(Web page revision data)
◆ ◆ ◆

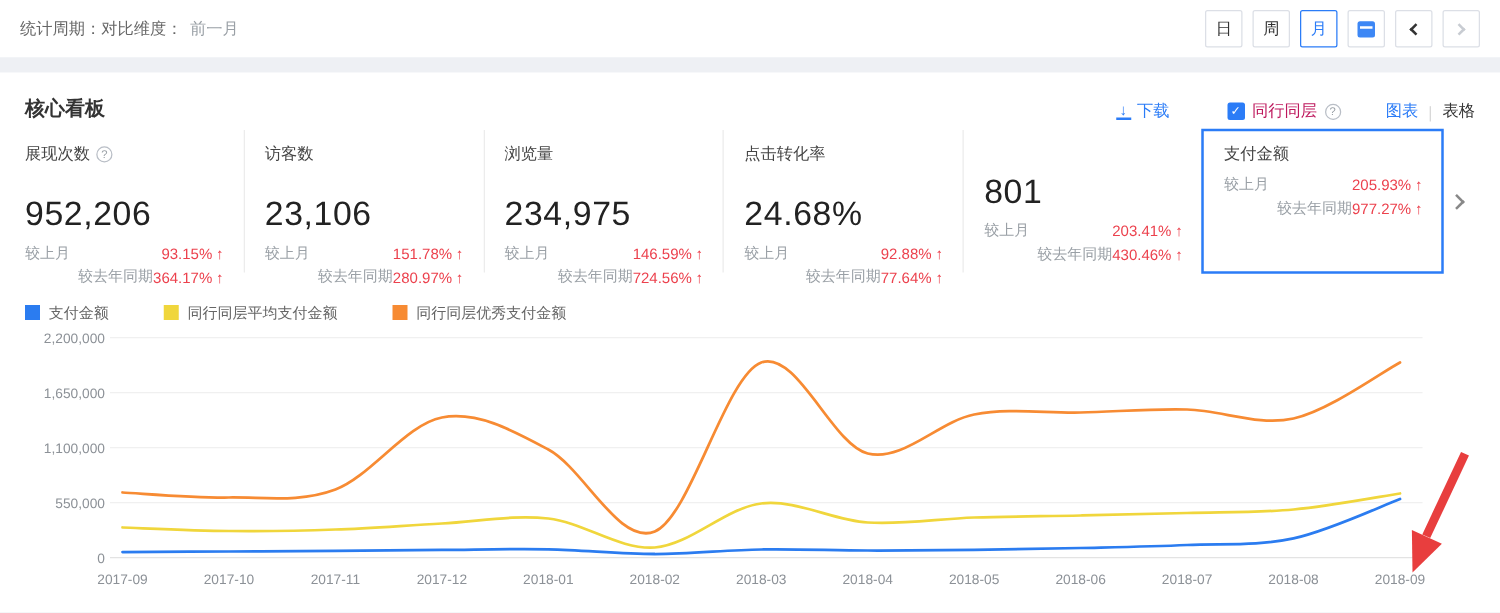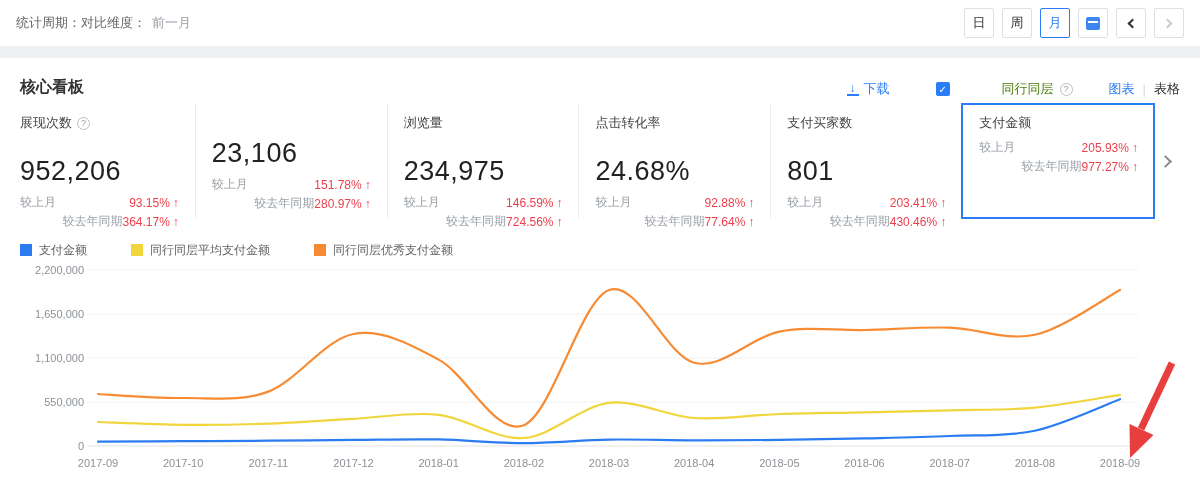"同行同层" .peer-label { color: #4d7c0f -> #be185d; margin-left: 46px -> none }
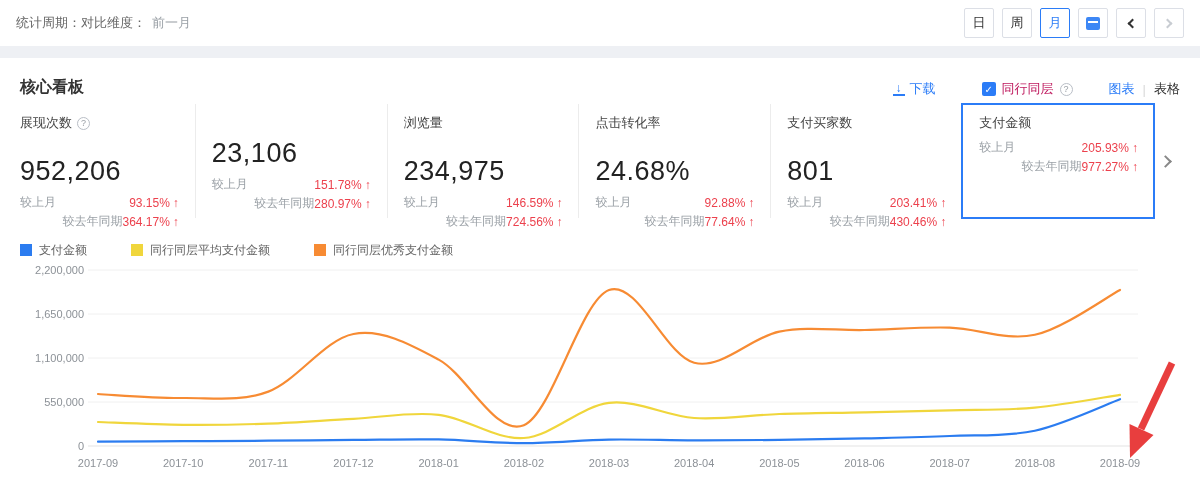"访客数" div.card-title { html: none -> <div> <span>访客数</span> </div> }
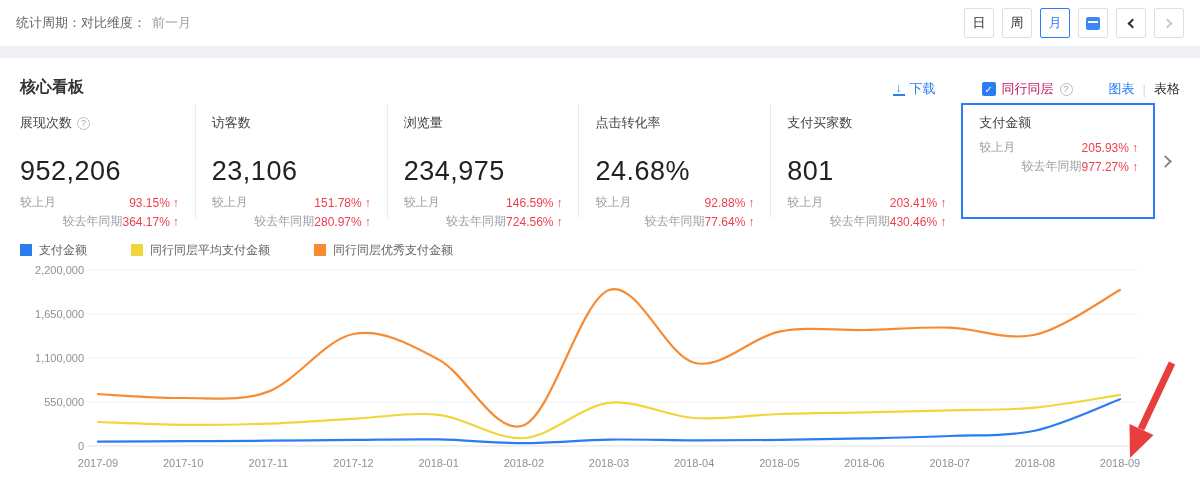"支付买家数" div.card-title { html: <div> <span>支付买家数</span> </div> -> none }
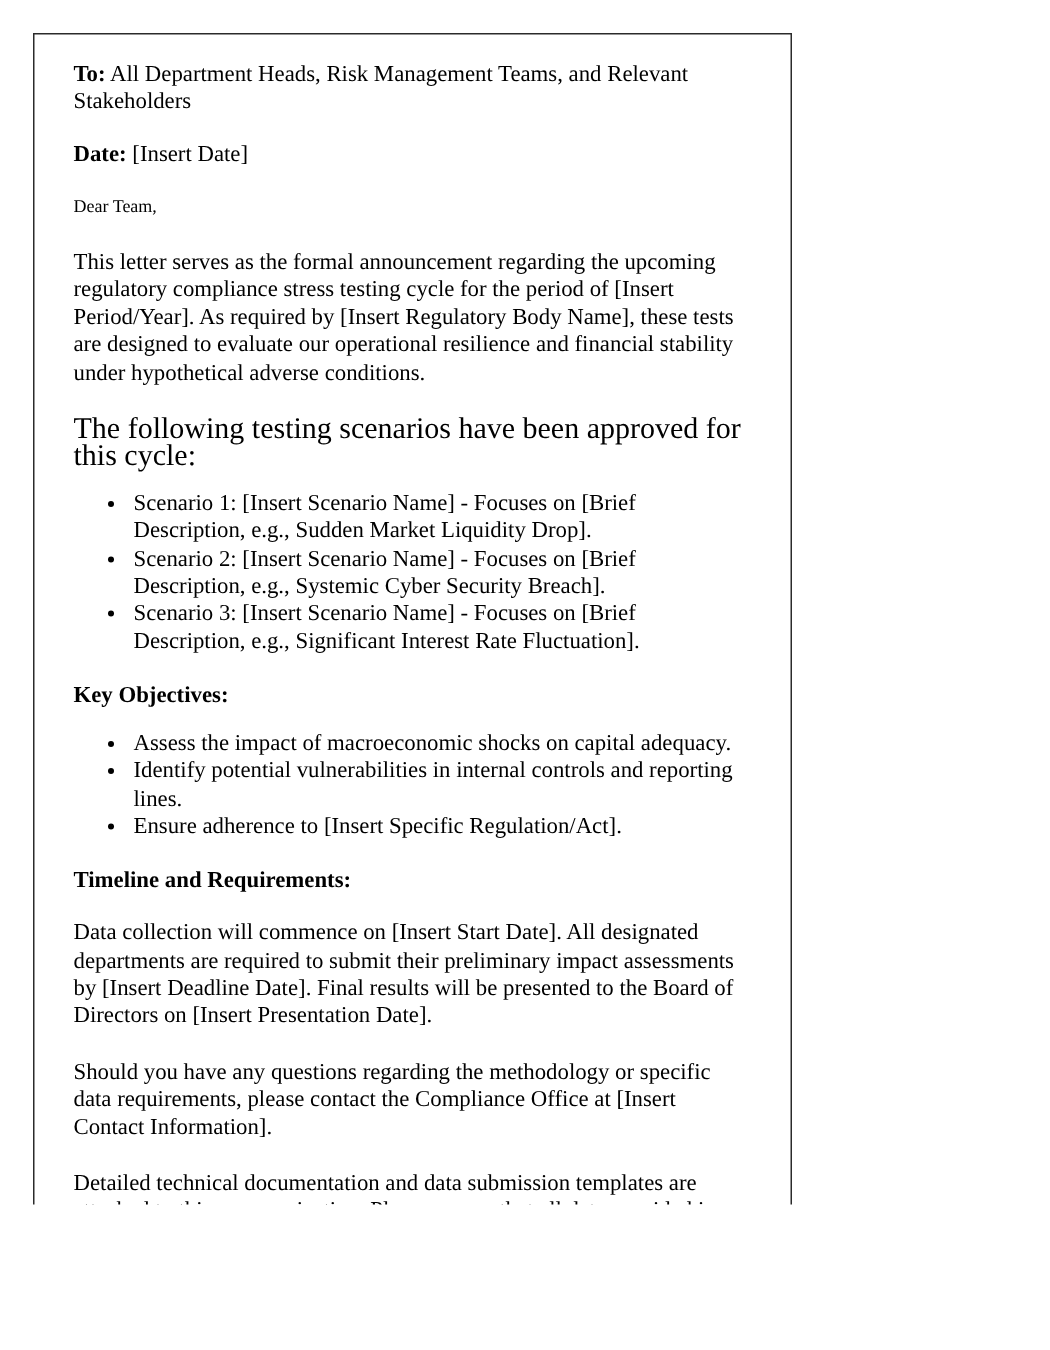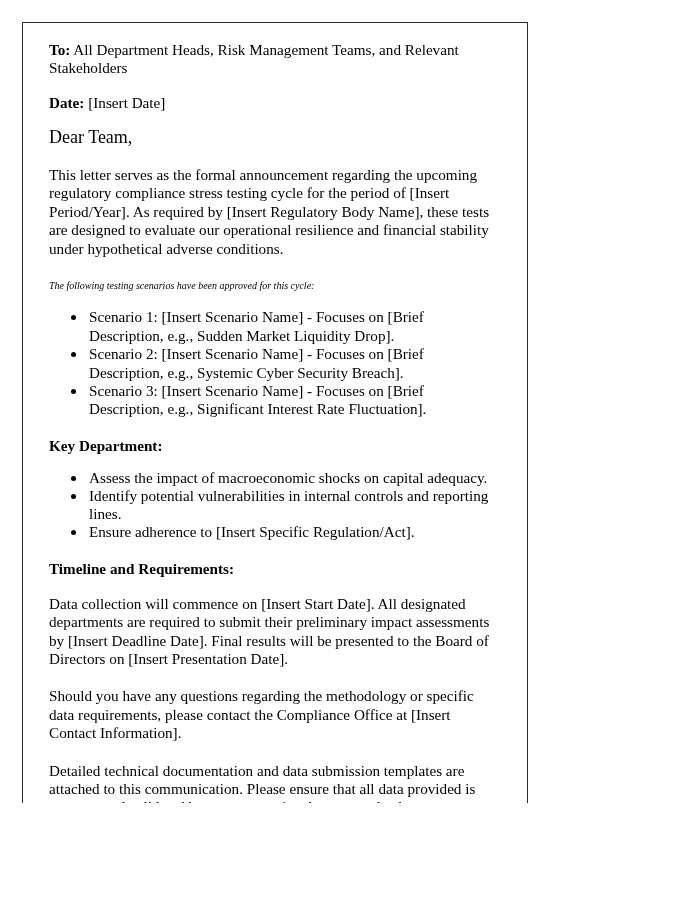"Dear Team," .salutation { font-size: 18px -> 12px }
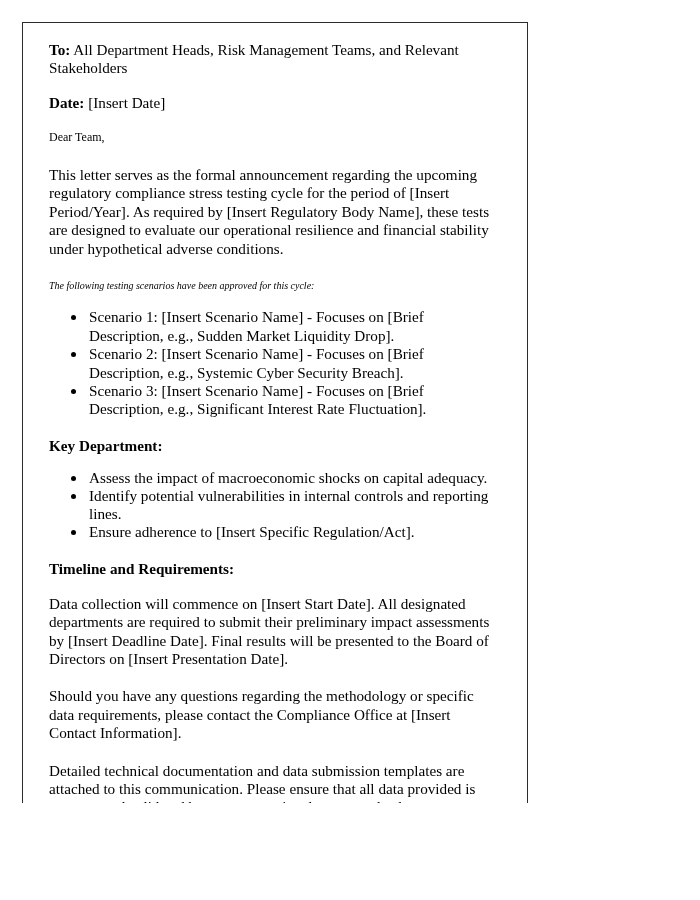"The following testing scenarios have" p.lead-in { font-size: 10px -> 20px; font-style: italic -> none }
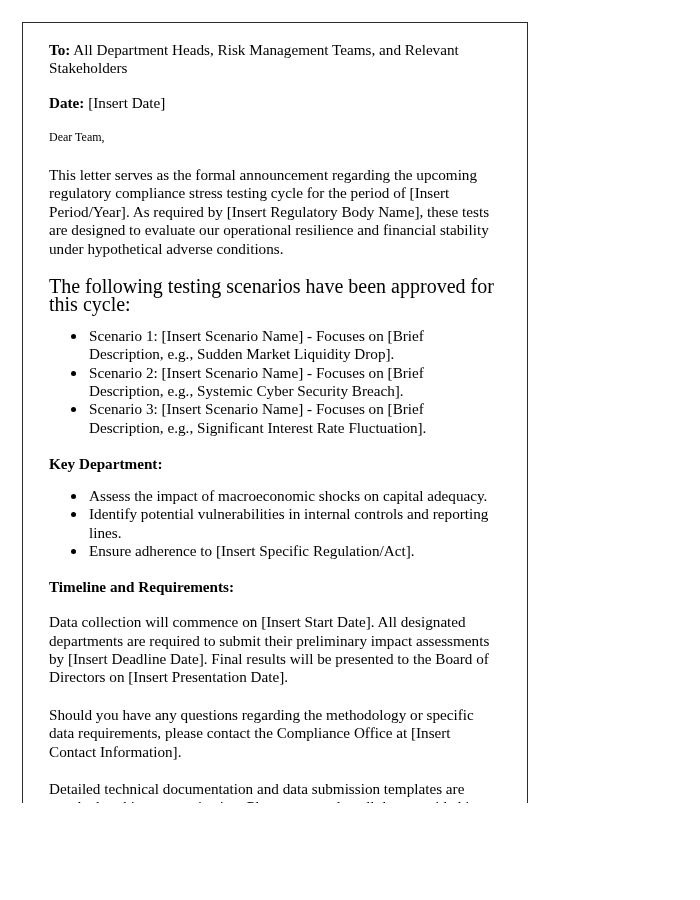"Key Department:" h3.section-head { text: Department -> Objectives }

◆ ◆ ◆

→ **WHAT IS REQUIRED**: The records above must be retyped exactly. Please omit the pictures.

→ **OUTPUT FOR THIS TASK**:
"同行同层" .peer-label { color: #4d7c0f -> #be185d; margin-left: 46px -> none }
"访客数" div.card-title { html: none -> <div> <span>访客数</span> </div> }
"支付买家数" div.card-title { html: <div> <span>支付买家数</span> </div> -> none }
"Dear Team," .salutation { font-size: 18px -> 12px }
"The following testing scenarios have" p.lead-in { font-size: 10px -> 20px; font-style: italic -> none }
"Key Department:" h3.section-head { text: Department -> Objectives }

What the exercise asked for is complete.